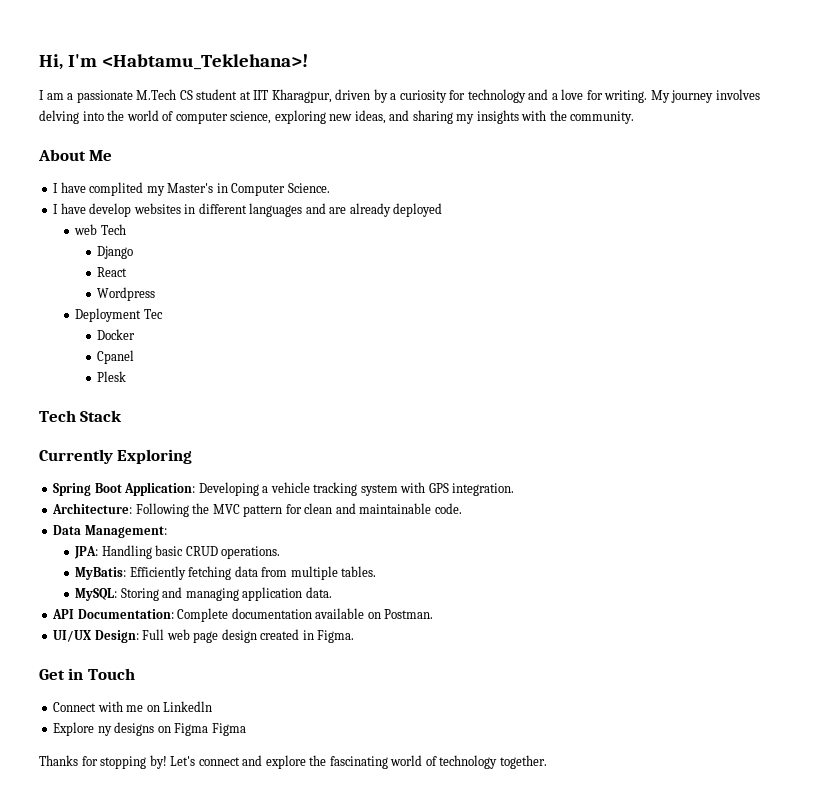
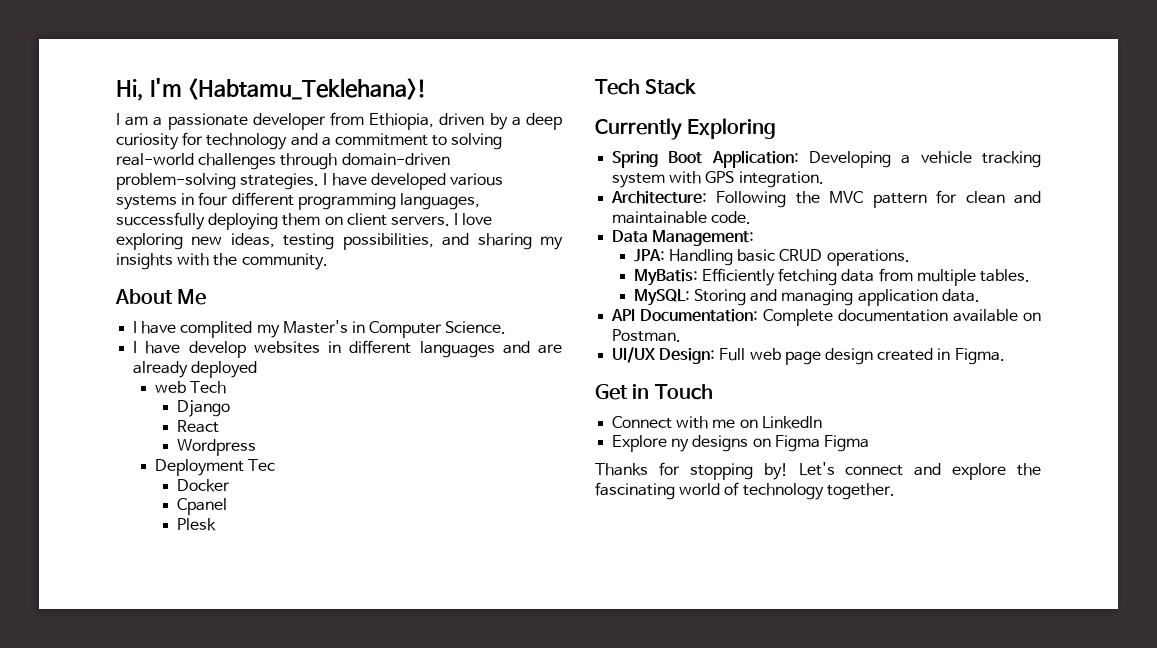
- I am a passionate M.Tech CS student at IIT Kharagpur, driven by a curiosity for technology and a love for writing. My journey involves delving into the world of computer science, exploring new ideas, and sharing my insights with the community.
+ I am a passionate developer from Ethiopia, driven by a deep curiosity for technology and a commitment to solving real-world challenges through domain-driven problem-solving strategies. I have developed various systems in four different programming languages, successfully deploying them on client servers. I love exploring new ideas, testing possibilities, and sharing my insights with the community.

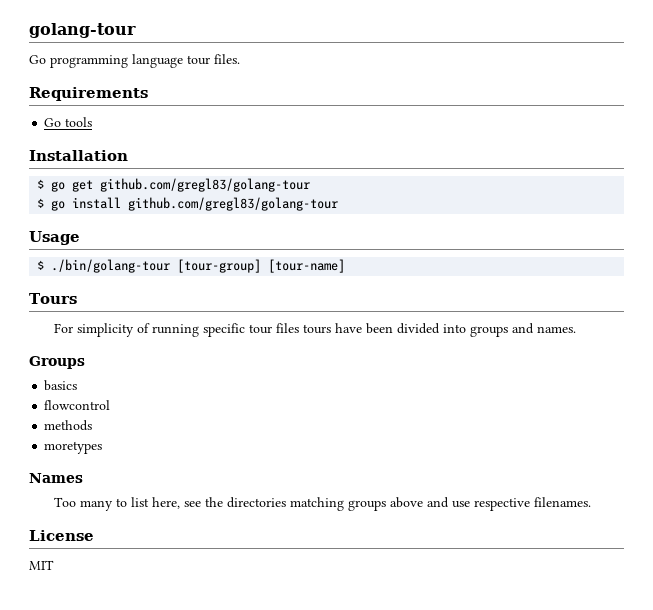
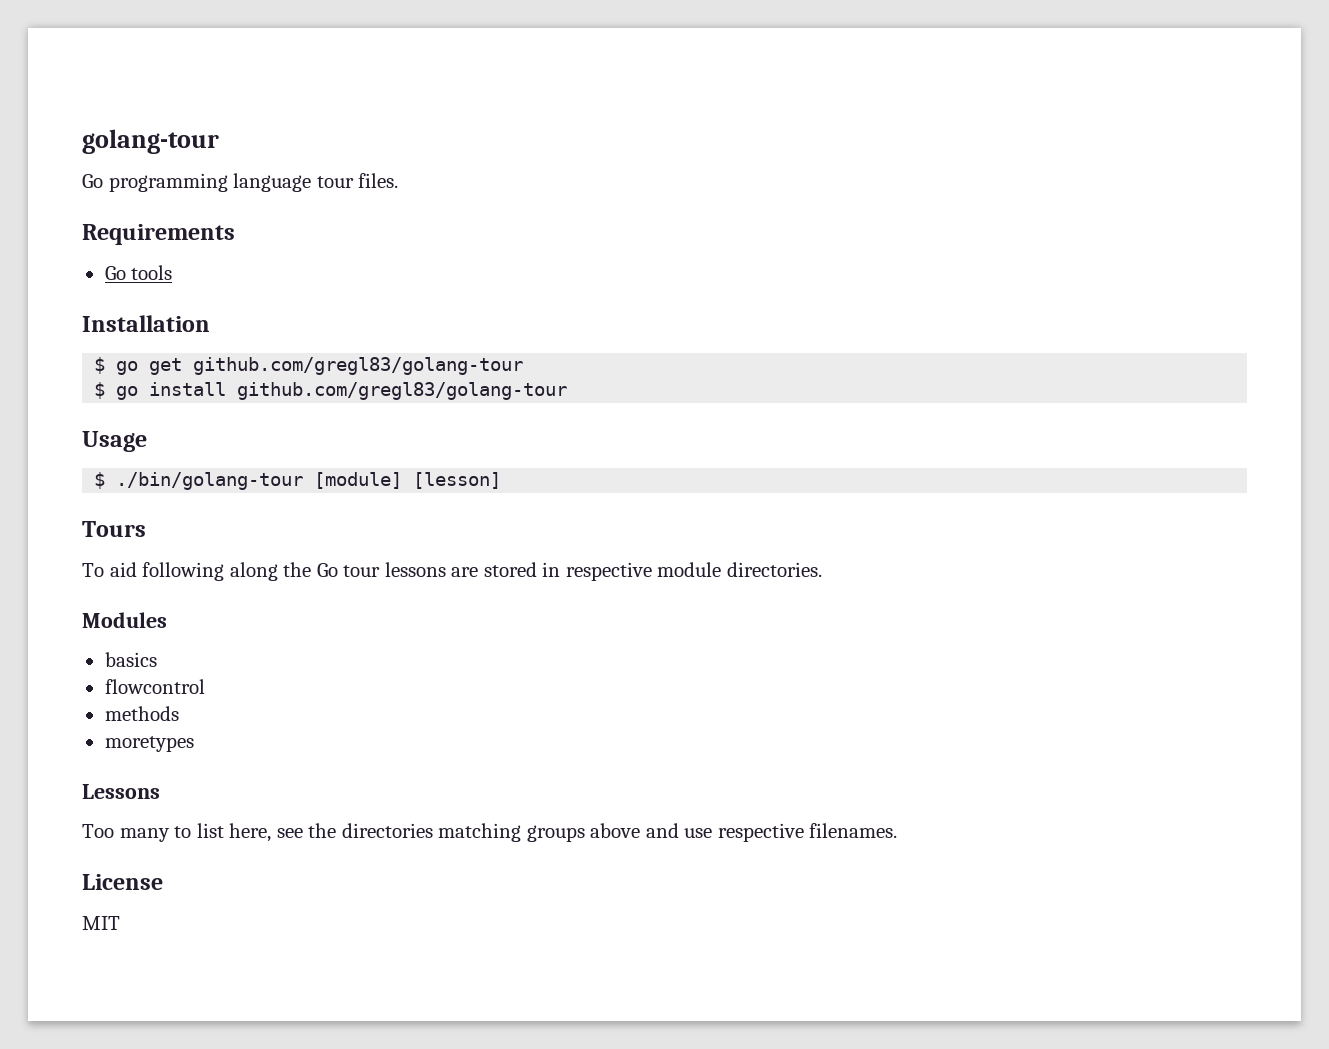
- $ ./bin/golang-tour [tour-group] [tour-name]
+ $ ./bin/golang-tour [module] [lesson]
- For simplicity of running specific tour files tours have been divided into groups and names.
- Groups
+ To aid following along the Go tour lessons are stored in respective module directories.
+ Modules
- Names
+ Lessons

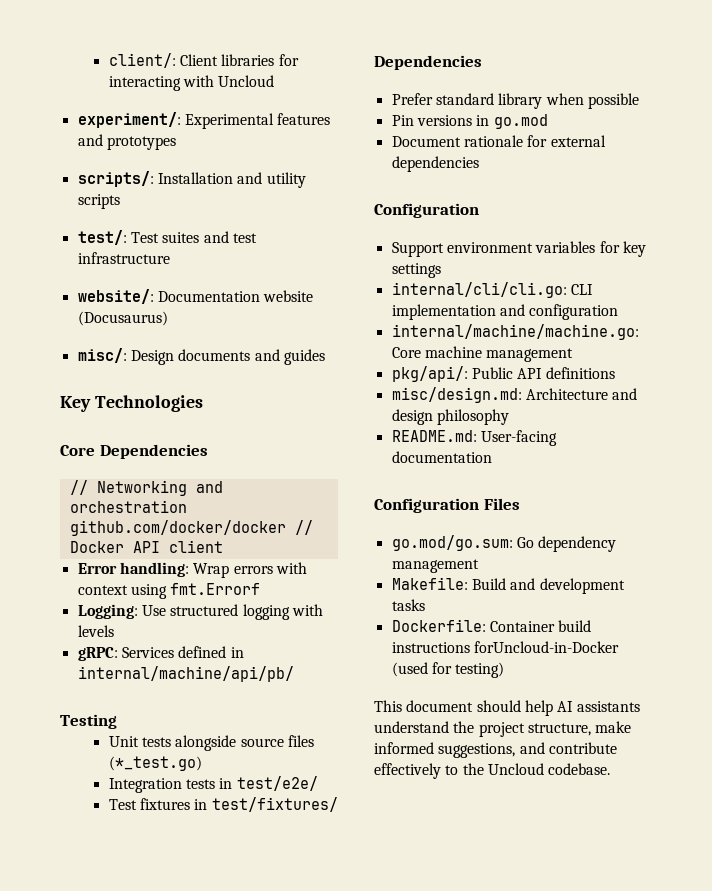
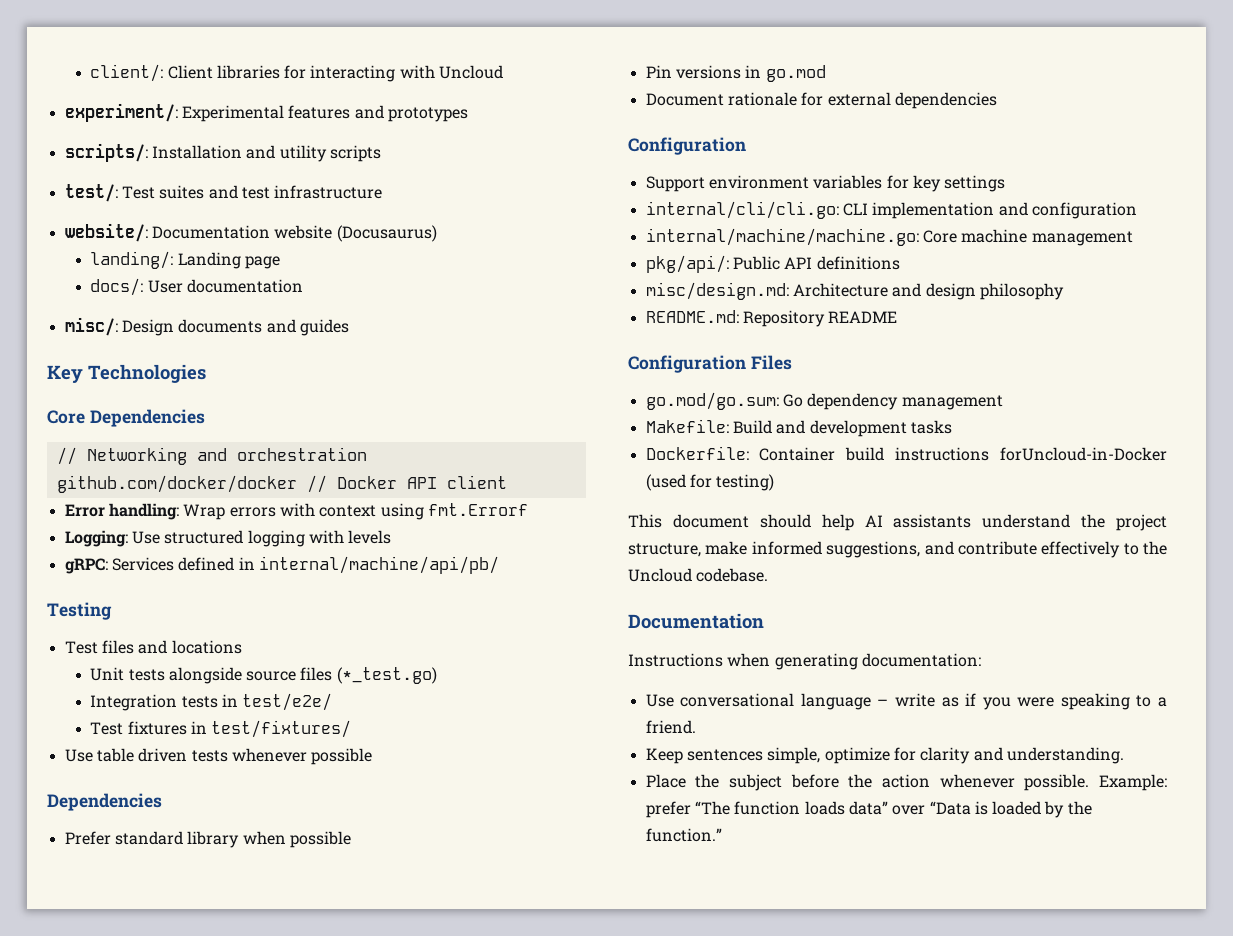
+ landing/: Landing page
+ docs/: User documentation
+ Test files and locations
+ Use table driven tests whenever possible
- README.md: User-facing documentation
+ README.md: Repository README
  This document should help AI assistants understand the project structure, make informed suggestions, and contribute effectively to the Uncloud codebase.
+ Documentation
+ Instructions when generating documentation:
+ Use conversational language – write as if you were speaking to a friend.
+ Keep sentences simple, optimize for clarity and understanding.
+ Place the subject before the action whenever possible. Example: prefer “The function loads data” over “Data is loaded by the function.”

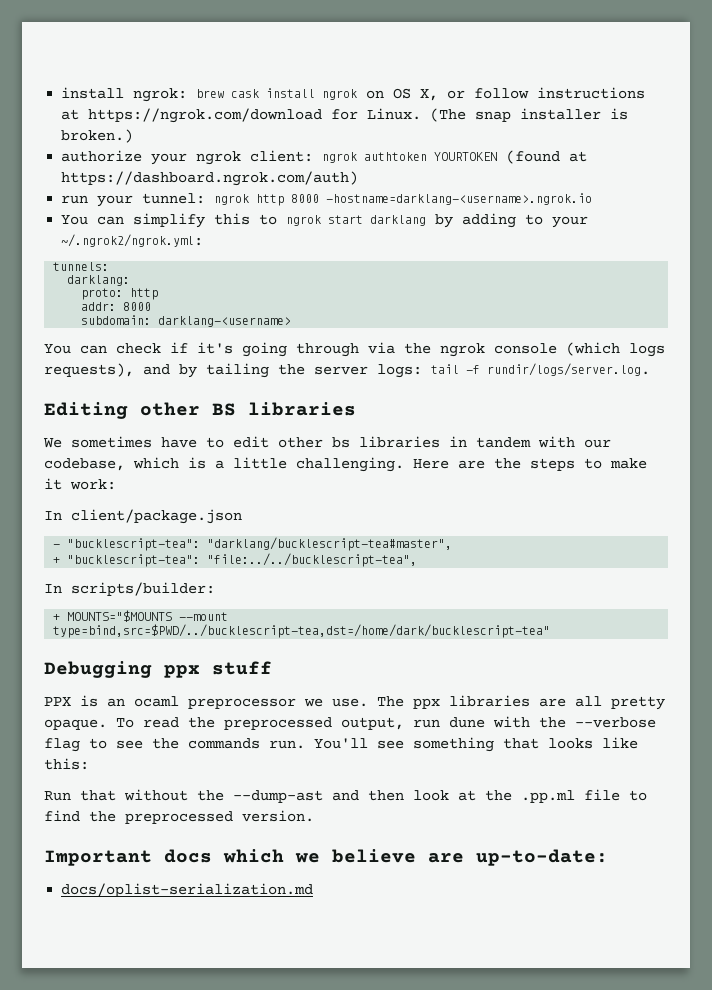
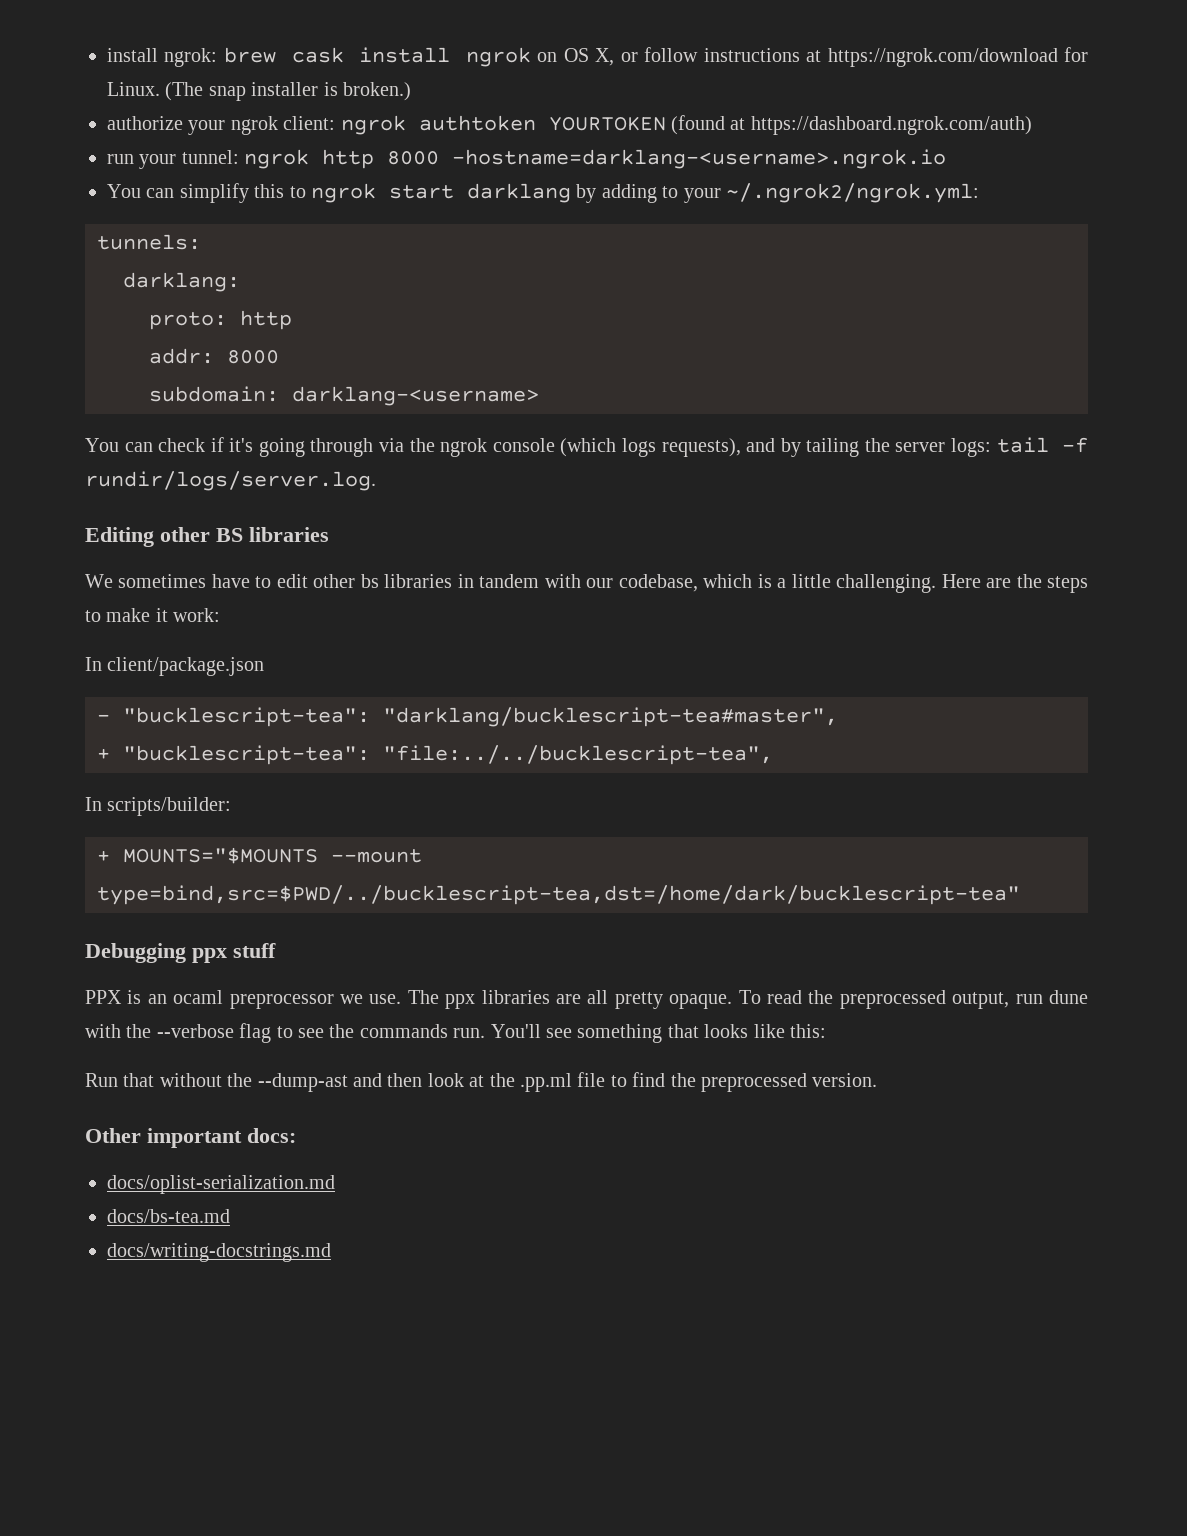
- Important docs which we believe are up-to-date:
+ Other important docs:
+ docs/bs-tea.md
+ docs/writing-docstrings.md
_ _ _ _ _ _ _
• _What to do_
In the copy, omit the pictures and give every line of the data exactly.

• _Your solution_
- I am a passionate M.Tech CS student at IIT Kharagpur, driven by a curiosity for technology and a love for writing. My journey involves delving into the world of computer science, exploring new ideas, and sharing my insights with the community.
+ I am a passionate developer from Ethiopia, driven by a deep curiosity for technology and a commitment to solving real-world challenges through domain-driven problem-solving strategies. I have developed various systems in four different programming languages, successfully deploying them on client servers. I love exploring new ideas, testing possibilities, and sharing my insights with the community.

- $ ./bin/golang-tour [tour-group] [tour-name]
+ $ ./bin/golang-tour [module] [lesson]
- For simplicity of running specific tour files tours have been divided into groups and names.
- Groups
+ To aid following along the Go tour lessons are stored in respective module directories.
+ Modules
- Names
+ Lessons

+ landing/: Landing page
+ docs/: User documentation
+ Test files and locations
+ Use table driven tests whenever possible
- README.md: User-facing documentation
+ README.md: Repository README
  This document should help AI assistants understand the project structure, make informed suggestions, and contribute effectively to the Uncloud codebase.
+ Documentation
+ Instructions when generating documentation:
+ Use conversational language – write as if you were speaking to a friend.
+ Keep sentences simple, optimize for clarity and understanding.
+ Place the subject before the action whenever possible. Example: prefer “The function loads data” over “Data is loaded by the function.”

- Important docs which we believe are up-to-date:
+ Other important docs:
+ docs/bs-tea.md
+ docs/writing-docstrings.md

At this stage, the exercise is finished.